Friendship in the first degree

In trust-based systems, which includes human communication and interpersonal relations, there's a big difference between first and second degree. Friends, those assigned a relation of first degree in today's social software systems, are people with whom we have a real and existing relationship. That's why in friendship-based social software system like Friendster, our friends have to accept (reciprocate) an invitation to join. The acceptance qualifies them, and creates a first degree relation.

Friendster's success is a fascinating example of that unique way in which communications technologies are able to capture and leverage existing social dynamics. Friendster provides a platform, a place, and tools with which its members can do something they already do in real life, only differently. Like all communications technologies, Friendster is means of production: production of social interactions.

What's captured our interest in social software systems like Friendster is how they leverage the value of social relations.

The irony in them is that while they grow out of existing relationships, they create value by producing new relationships.

They do this by extending what we call trust.

Friends are people we trust personally. Why do we trust them? Because we have a shared history of successfully negotiating various situations involving risk, exposure, vulnerability, etc. We can get trust out of sharing a good time, but it's rough times, not good times, that really test and produce trust. Trust is one of those attributes of interpersonal relations produced by overcoming the potential embarrassment and betrayal inherent in any kind of intimate or close relationship. That's the psychologist's take, and it works for us.

Friendster offers its members the chance to use that trust to make new friends and contacts (read: get dates). Social software systems like Friendster give us the impression that second degree relations, or friends of friends, are close enough to merit or benefit from the trust we have in first degree friends. This would seem like a pretty innocuous assumption. But it challenges two key facts of human communication.

First, trust is dyadic, that is, based on interaction partners (pairs). I trust you, you trust me, and our trust is a foundation and currency of our interaction. The ingredients that produce trust are tested and resolved through these paired interactions. And we can only do this one person at a time. So in all trust-based relationships, there's a fundamental degree of one, practiced one at a time. (Think about your friendships. They're with individuals, not groups).

Second, friends of friends are acquaintances, else they would be our friends in the first degree. Our relationships with them are not personal enough to count as personal relationships. So the best we can do is project onto a person known to us in the second degree, what we know from our first-degree broker, or friend in common. We don't have trust, though we may presume it. The moment we do have trust with that person, really, they're a first degree relation. Second degree relations are good enough to give us a filter, to help us qualify a pool of unknown strangers, and so on. And to that extent the second degree plays a truly valuable role in many kinds of social networking.

The distance between nodes in a network is equal from a network perspective. Indeed, first, second, third, fourth (etc.) degrees have the same numerical incremental difference. But viewed in terms of the economy of interpersonal relations, the difference between first and second is not quantitative. It's qualitative.

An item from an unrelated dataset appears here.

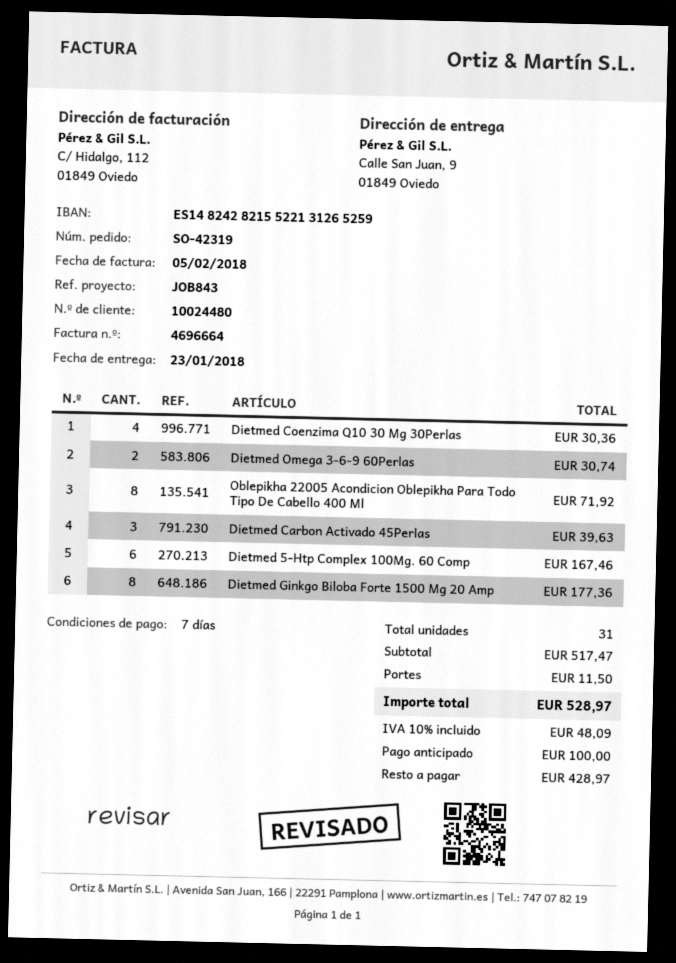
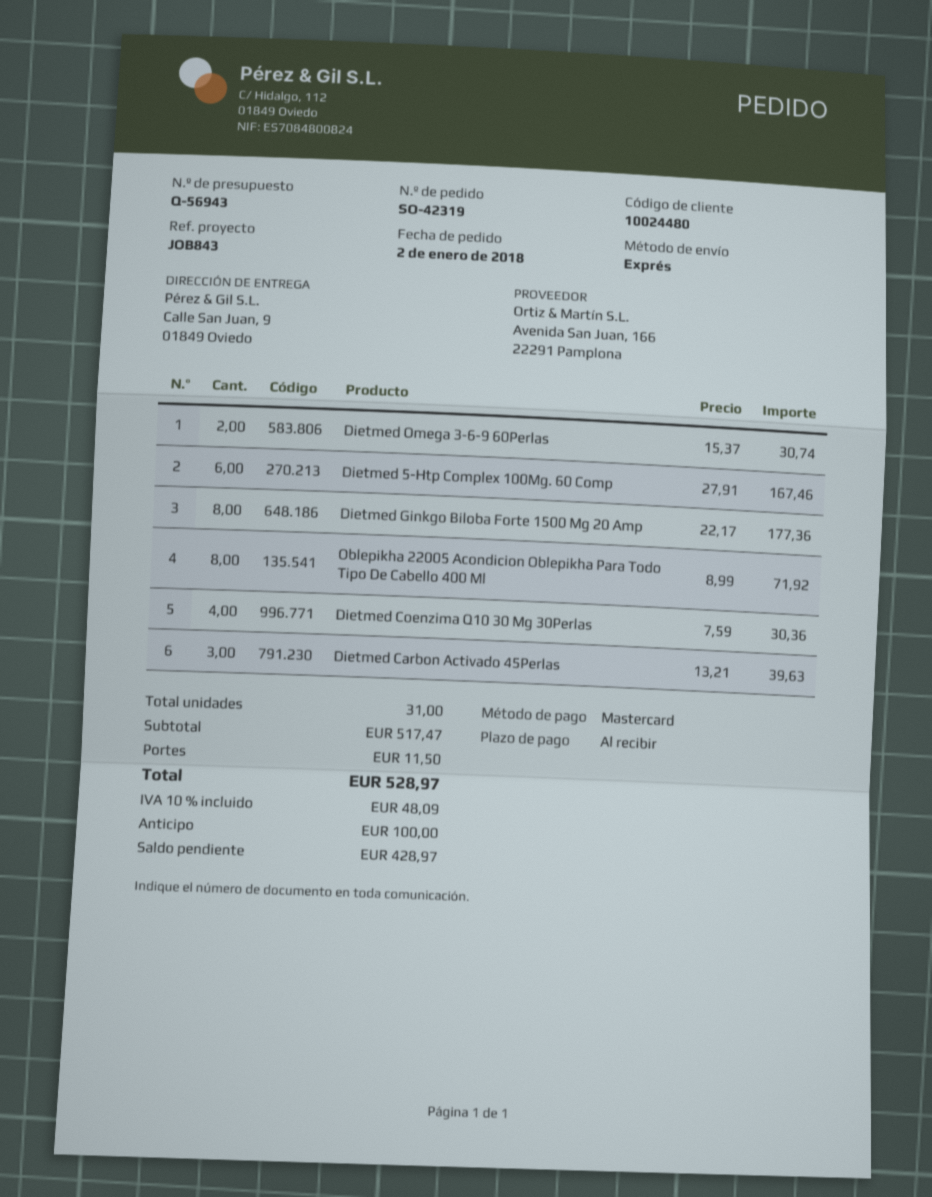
payment terms: 7 days -> on receipt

Here's the irony of social software systems based on the trust that exists in the first degree: the first degree relation is the closest and strongest, but the second degree relation is the most useful.

We'll see over time what social software systems are good for. It might be that career networking is well served by social networks because they are good at brokering introductions to acquaintances. It might be that they're good for resurrecting old networks (such as alum and classmates networks). If they're to succeed, though, they will need to evolve past their present value as novelties. They will need to offer us the benefits of conducting these kinds of searches and relations online. And that's been the challenge for any social technology.